Exercise goal: Sift the material for lines containing "NewsMedia", and return them.

Material shown:
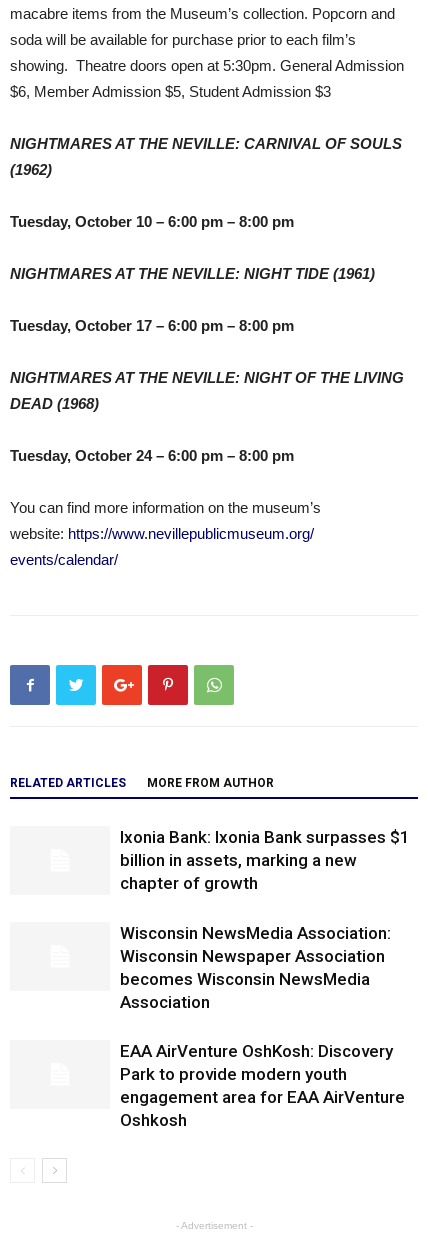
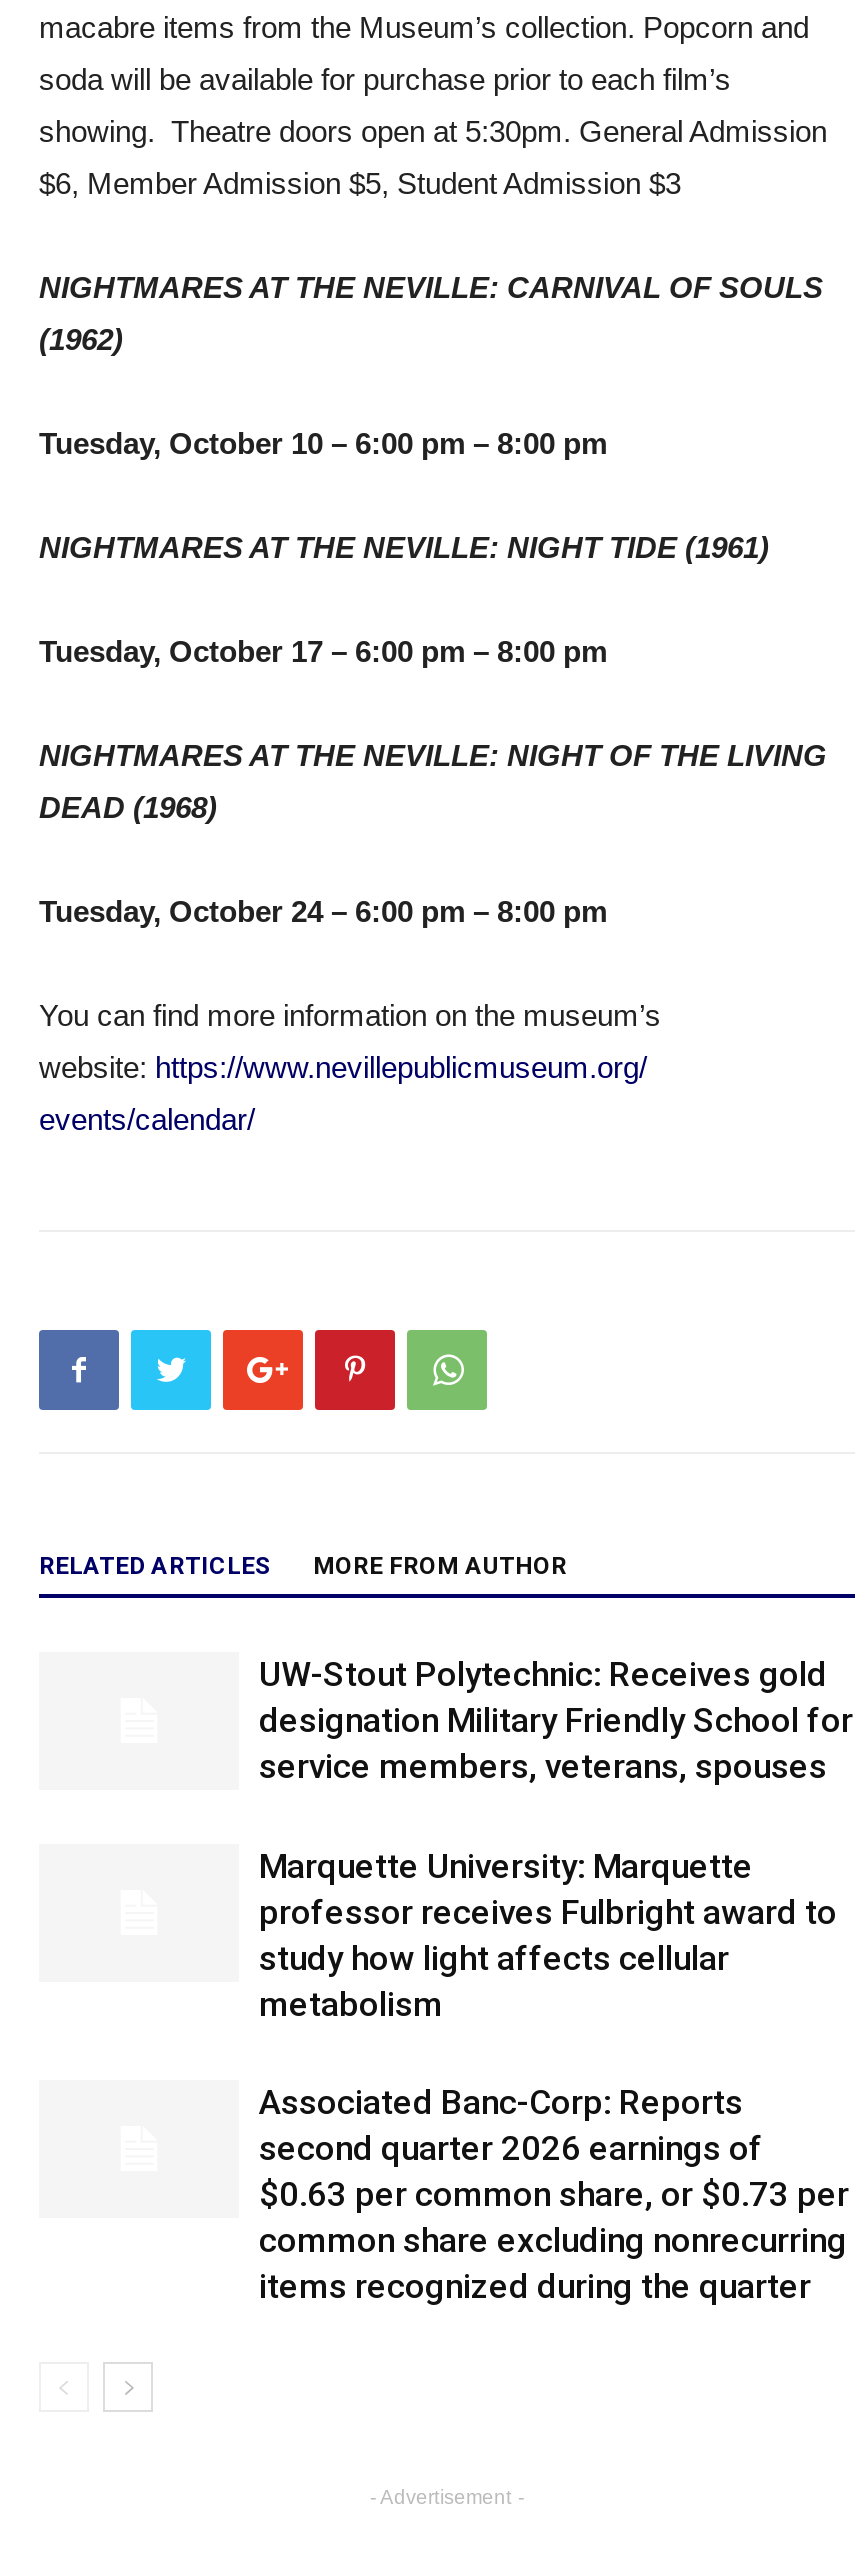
- Ixonia Bank: Ixonia Bank surpasses $1
- billion in assets, marking a new
- chapter of growth
+ UW-Stout Polytechnic: Receives gold
+ designation Military Friendly School for
+ service members, veterans, spouses

- Wisconsin NewsMedia Association:
- Wisconsin Newspaper Association
- becomes Wisconsin NewsMedia
- Association
+ Marquette University: Marquette
+ professor receives Fulbright award to
+ study how light affects cellular
+ metabolism

- EAA AirVenture OshKosh: Discovery
- Park to provide modern youth
- engagement area for EAA AirVenture
- Oshkosh
+ Associated Banc-Corp: Reports
+ second quarter 2026 earnings of
+ $0.63 per common share, or $0.73 per
+ common share excluding nonrecurring
+ items recognized during the quarter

Result below:
- Wisconsin NewsMedia Association:
- becomes Wisconsin NewsMedia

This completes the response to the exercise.